Illusione democratica Come se si fosse diffusa una strana sindrome da presbiopia democratica, molti commentatori, che non esitano a inquadrare come pericoloso quanto sta accadendo lontano dai nostri confini, da ultimo in […]
La presidente del Consiglio Giorgia Meloni – foto Getty Images /Simona Granati
Come se si fosse diffusa una strana sindrome da presbiopia democratica, molti commentatori, che non esitano a inquadrare come pericoloso quanto sta accadendo lontano dai nostri confini, da ultimo in Romania, stentano a riconoscere l’esistenza di un analogo pericolo nell’Italia a guida Meloni.
È vero: diversamente dal presidente degli Stati uniti, la presidente del Consiglio italiana non sembra affetta dall’ossessione di farsi continuamente «baciare il culo» da qualcuno – si limita a fare smorfie e a strabuzzare gli occhi di fronte alle, sempre più rare, domande scomode -, ma ciò è sufficiente per considerare maggiormente equilibrata la sua azione di governo?
Tra gli obiettivi preminenti di palazzo Chigi spiccano tre riforme istituzionali il cui esito sarebbe il rovesciamento della Carta costituzionale vigente.
Oggi la formazione dell’esecutivo dipende dall’elezione del parlamento; il governo vorrebbe che la formazione del parlamento dipendesse dall’elezione del presidente del Consiglio dei ministri (non accade in alcuna democrazia al mondo).
Oggi il principio di uguaglianza è il criterio (ancorché spesso violato) che disciplina il godimento dei diritti; il governo vorrebbe che il criterio divenisse quello del luogo di residenza, a beneficio degli abitanti delle regioni più ricche. Oggi l’indipendenza dell’intera magistratura è tutelata da un organo rappresentativo dei magistrati, il Csm elettivo; il governo vorrebbe scindere il Csm in due organi formati per sorteggio, dunque non rappresentativi, uno per i giudici, l’altro per i pubblici ministeri, così aprendo le porte alla subordinazione di questi ultimi all’esecutivo (oltre che all’indebolimento della magistratura nel suo complesso).

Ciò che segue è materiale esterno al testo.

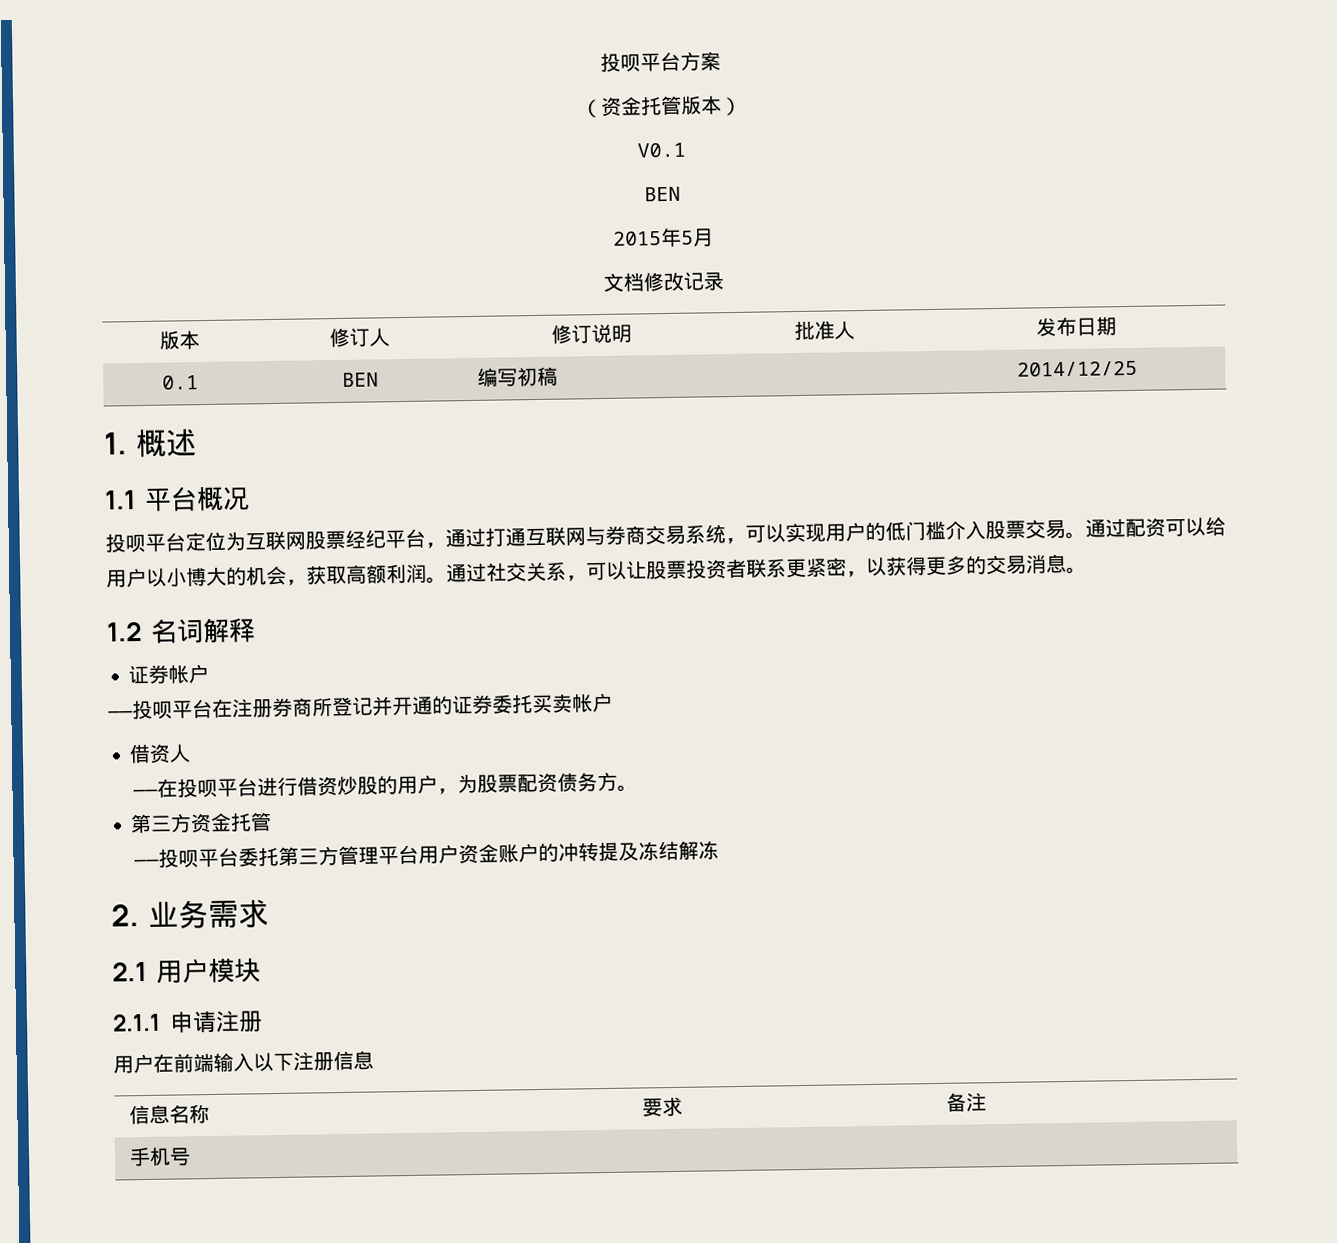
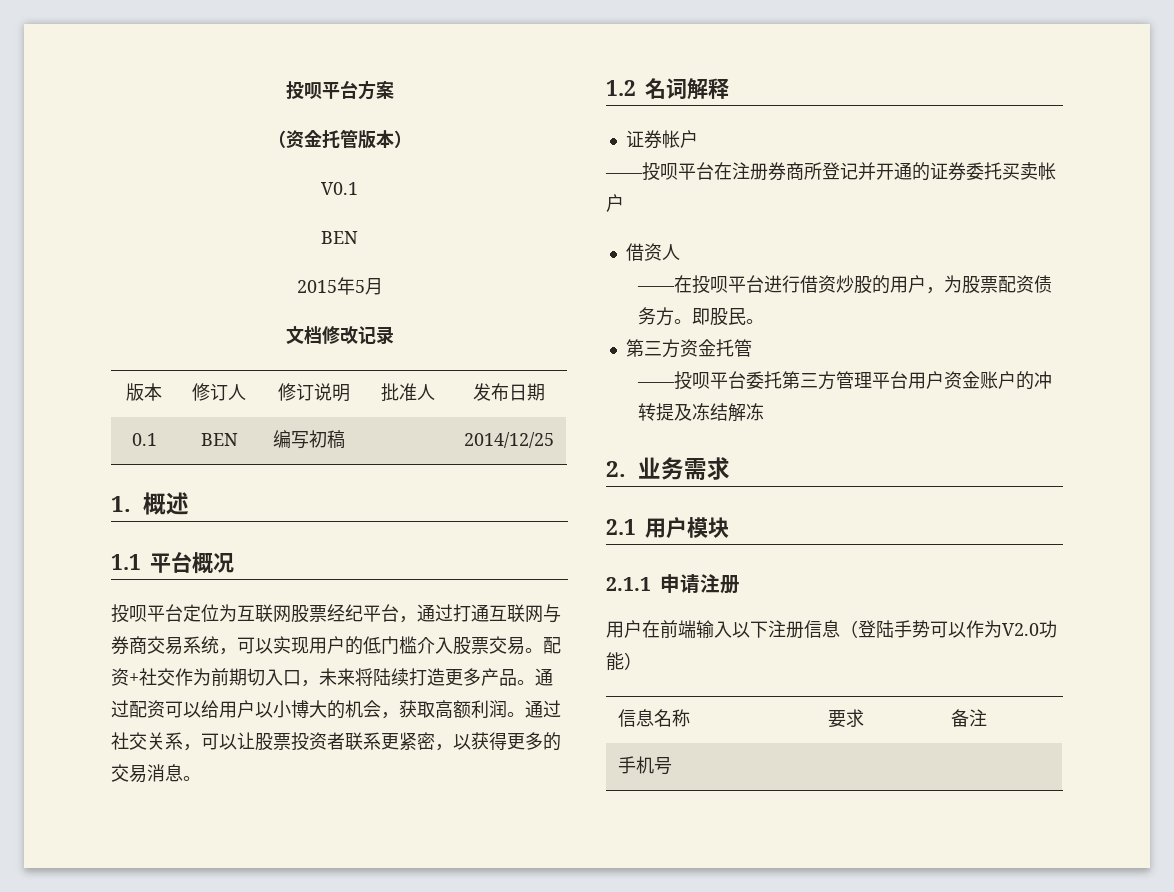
+ 配资+社交作为前期切入口，未来将陆续打造更多产品。
+ 即股民。
- 用户在前端输入以下注册信息
+ 用户在前端输入以下注册信息（登陆手势可以作为V2.0功能）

Insomma, quel che prefigura il governo è un Paese in cui la sola elezione che conta è quella del capo del governo, i diritti dipendono dal luogo in cui si vive e la magistratura è assoggettata all’esecutivo: difficile ritenerlo un Paese in equilibrio con il dettato del costituzionalismo liberale.
Analoga è l’attitudine che emerge dalla concreta azione dell’esecutivo Meloni. Limitiamoci ad alcuni fatti (peraltro, ascrivibili a esponenti di tutti i partiti della maggioranza e apertamente rivendicati dai loro autori): la sconfessione della giustizia penale internazionale a protezione di persone accusate di crimini di guerra o contro l’umanità; il disconoscimento del primato del diritto europeo e l’intimidazione della magistratura al fine di avere mano libera nei confronti dei migranti; l’umiliazione del parlamento tramite il continuo ricorso alla decretazione d’urgenza e alla fiducia (fino al clamoroso caso del decreto cosiddetto «sicurezza», approvato scippando il parlamento della funzione legislativa); la creazione di una pletora di nuovi reati e aggravanti ai fini della repressione del dissenso politico e del disagio sociale; lo svilimento del lavoro da diritto a mero costo di produzione (con taluni provvedimenti provocatoriamente decisi durante le celebrazioni del primo maggio!); la plateale negazione delle urgenze ambientali; il discredito delle pretese fiscali dell’erario (le tasse come «pizzo di Stato») e la sconfessione della progressività dei tributi; la benevolenza verso le sempre più sfacciate manifestazioni pubbliche di matrice neofascista.
Com’è possibile che strappi tanto profondi al tessuto costituzionale non siano percepiti come un pericolo democratico? Probabilmente, per due motivi.
Il primo è l’acquiescenza meloniana nei riguardi degli equilibri economici e geopolitici europei improntati al neoliberismo finanziario, alla corsa al riarmo, alla prosecuzione delle ostilità in Ucraina: una rassicurazione decisiva per i poteri che contano.
Il secondo è la rimozione delle cause che, in larga parte del mondo, hanno portato al potere, o alla soglia del potere, la destra estrema, grazie al consenso o all’astensione delle classi popolari.
È chiaro che la ragione principale è l’abbandono delle politiche sociali legata all’appiattimento generalizzato della politica sull’agenda neoliberista. Riconoscerlo significherebbe, tuttavia, ammettere, oltre alle responsabilità delle forze democratiche nell’involuzione antidemocratica in atto, la necessità di tornare a sostenere lo Stato sociale, con la connessa redistribuzione della ricchezza dall’alto verso il basso che esso richiede. Esattamente quello che le élite, anche se democratiche, drogate da decenni di benefici inusitati, paventano.